What you will do =>
Among the entries below, count the lines where the string "left" occurs, and give only the number.

Web document revisions =>
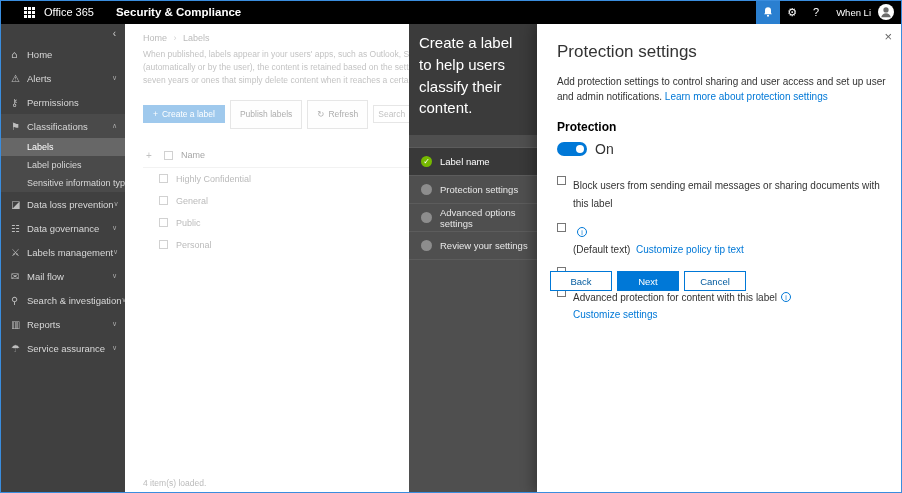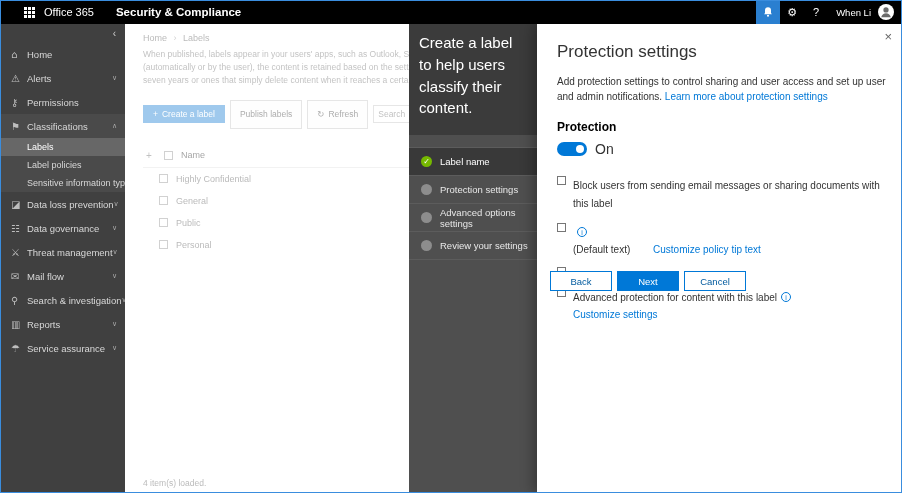--- a/index.html
+++ b/index.html
@@ -172,7 +172,7 @@
   </div>
   <div class="nav-item">
     <span class="glyph">⚔</span>
-    <span>Threat management</span>
+    <span>Labels management</span>
     <span class="chev">∨</span>
   </div>
   <div class="nav-item">

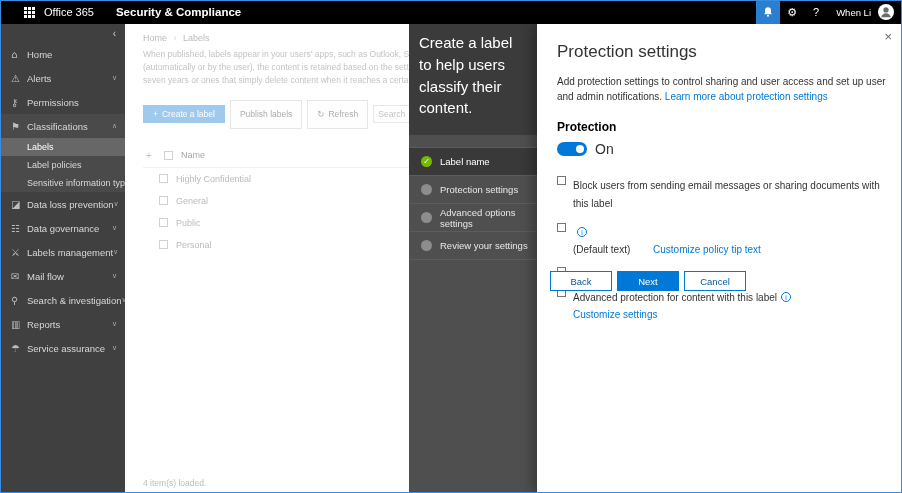--- a/index.html
+++ b/index.html
@@ -79,7 +79,7 @@
   .info-dot { display:inline-block; width:10px; height:10px; border:1px solid #0078d7; border-radius:50%; color:#0078d7; font-size:7px; line-height:9px; text-align:center; margin-left:4px; vertical-align:1px; cursor:pointer; }
   .info-dot::after { content:"i"; }
   .option-sub { margin-top:4px; font-size:10px; color:#333; }
-  .option-sub .link { margin-left:20px; }
+  .option-sub .link { margin-left:3px; }
   .panel-buttons { position:absolute; top:247px; left:13px; display:flex; gap:5px; }
   .btn { min-width:62px; height:20px; font-size:9.5px; border:1px solid #0078d7; background:#fff; color:#005a9e; cursor:pointer; font-family:inherit; }
   .btn.primary { background:#0078d7; color:#fff; }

Answer box =>
4